Pensé que no llegué a escuchar la cuenta final, lo que apenas tramó mi oído: “fue una decisión unánime” así tomé impulso para abrir el mantel arrugado entre mis manos, guardando distancia de no parecer escritor, le dije: En este momento cuando casi se termina la conversación el escritor hubiese puesto una nota en el guión “Y él se levantó, fue hacia ella, le abrazó y beso como si la primera vez, como si los seis meses separados no fueron nada y volvieron a aparecer a los sesenta años cuando él preguntaba (como ahora) ¿te gustaría dormir aquí? Como a las tres de la mañana, desde mi casa siempre se escuchan tangos tan viejos, que parece que el mismo Gardel los cantara con una alegría de avionetas nunca inventadas”.
Ella propuso que el escritor colocó otro final, uno en que ella no lo dejaba besarle. Nos fuimos hasta su carro que por dentro tiene luces rojas y volvía la batalla y la película a hacerse presente esa noche, realmente estábamos sorprendidos de que no nos hubieran votado antes, ya la cocina había cerrado y todos sabemos que sin carne no tiene mucho sentido un Club de sureños abierto. Mientras nos despedíamos salió otro argentinouruguayo que se ofendería ante esta confusión mía de acentos, mientras le aseguraba, para hacer tiempo, que habíamos llegado a Buenos Aires, era lógico ante el frío de esa noche, llamó su mamá, la abrace casi contra la puerta trasera izquierda, "vimos el cielo y hubo presagios" mientras abrían el portón, dejamos que la gran puerta de latón sonara sin que ni siquiera nos inmutara, al oido le insistí: ves, ves mi corazón como suena.
Nos besamos una, dos, tres, cuatro veces, sin permiso, con permiso, ella con sus dudas, yo con mi alegría, me ofreció llevarme a casa, pero era el colmo tomar ventaja ante dos cuadras, se subió al carro con el techo húmedo en donde dejé escrito: “Te acompaño desde arriba, te cuido, te beso, te amo, te extraño” sin firma para que en su casa no se sospechara de esa presencia mía que tanto malos ratos causó una vez, le incistí que podía devolverse, que mi casa amanecería adornada con su "buenos días negris".

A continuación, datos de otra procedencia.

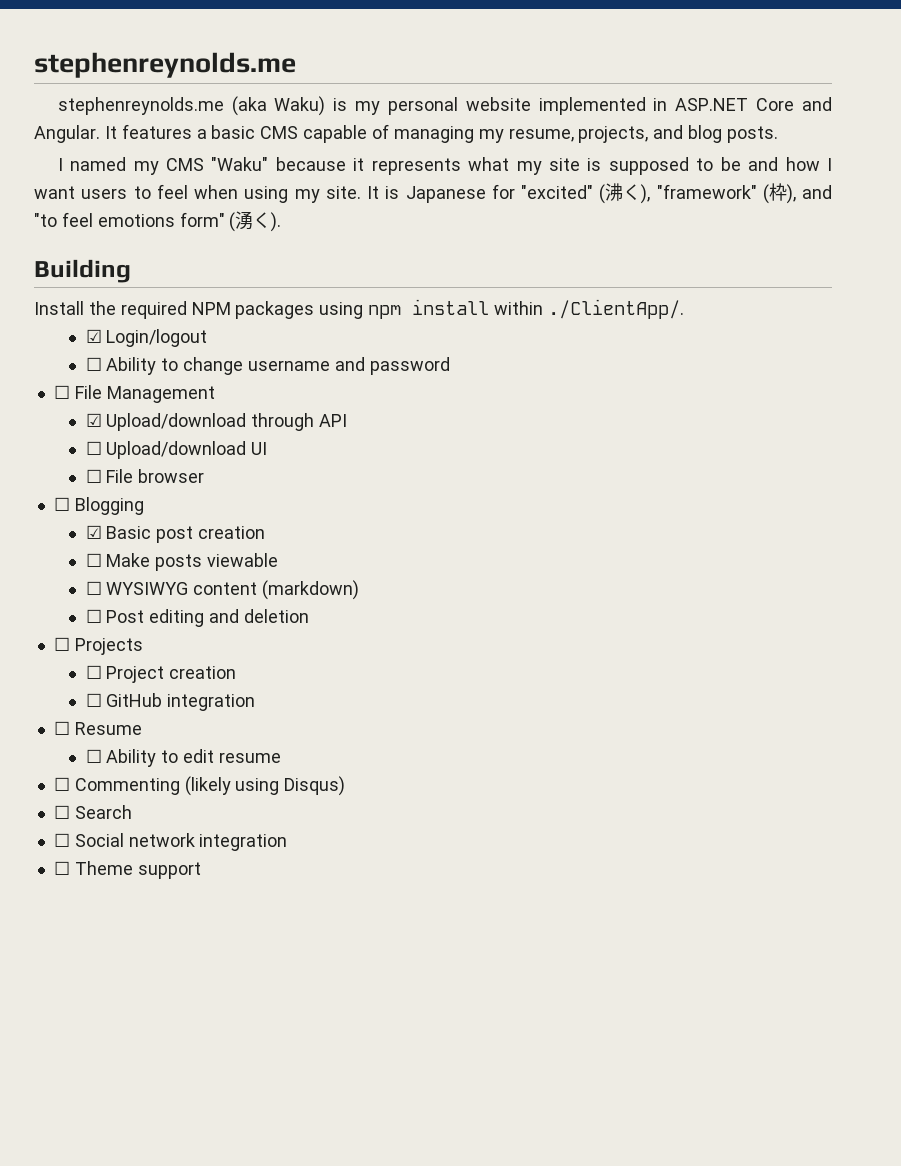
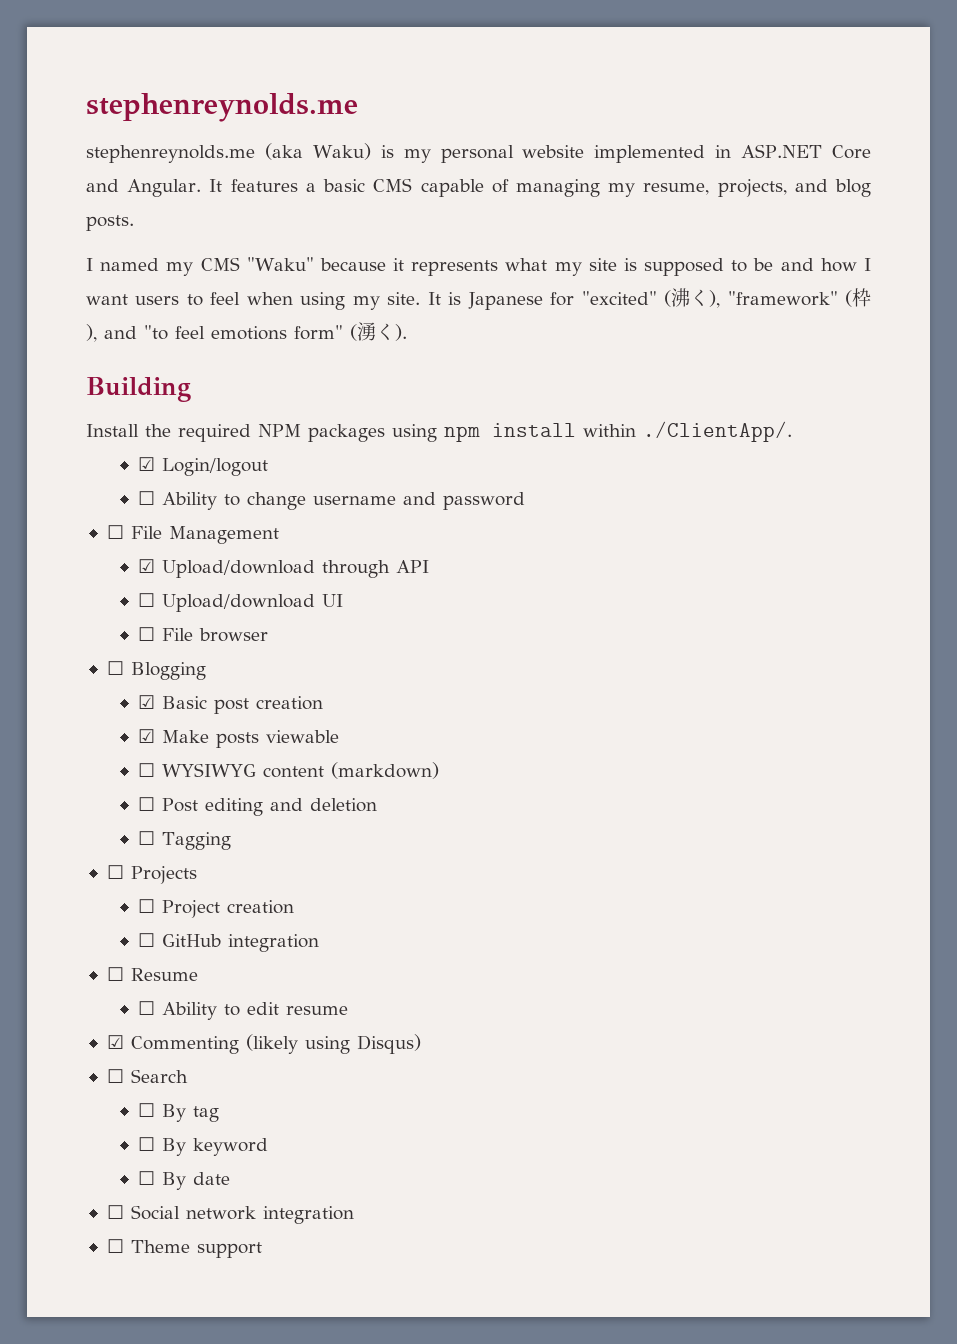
- ☐ Make posts viewable
+ ☑ Make posts viewable
+ ☐ Tagging
- ☐ Commenting (likely using Disqus)
+ ☑ Commenting (likely using Disqus)
+ ☐ By tag
+ ☐ By keyword
+ ☐ By date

Ella rodó conmigo hasta que tuvo un carro detrás, quizás cincuenta metros, el espacio suficiente para una toma aérea de final de película, doblé la esquina, se perdieron sus luces, otras luces. A dos casas de mi casa todo el silencio después de la lluvia fue interrumpido por un grito que al principio no pude identificar “Doooooctooooor, Doctor” Seguido de un estruendoso golpear de puertas de lata, otra loca coincidencia del día pensé, tambien pensé en James y que en el sanatorio había un problema, el grito fue aterrador, demasiado humano, urgido, aullado.
Llegué de nuevo, como si nada hubiera pasado, corriendo al baño, pensando en cómo arrancar la historia del reencuentro al mismo tiempo que soñando con bañarme apurado y revivir lo de hacía dos horas, saboreando y oliendo en el recuerdo a la muchacha que un día fue flaquita y ahora está preciosa. Me senté volteé hacía el piano dándome cuenta que había dejado el móvil, tenía un mensaje sin leer de ella, debió haber llegado justo antes de irme al Uruguayo o será uno nuevo, sin adivinarlo abrí torpemente la bandeja de entrada que decía “...Voy en kmino...”.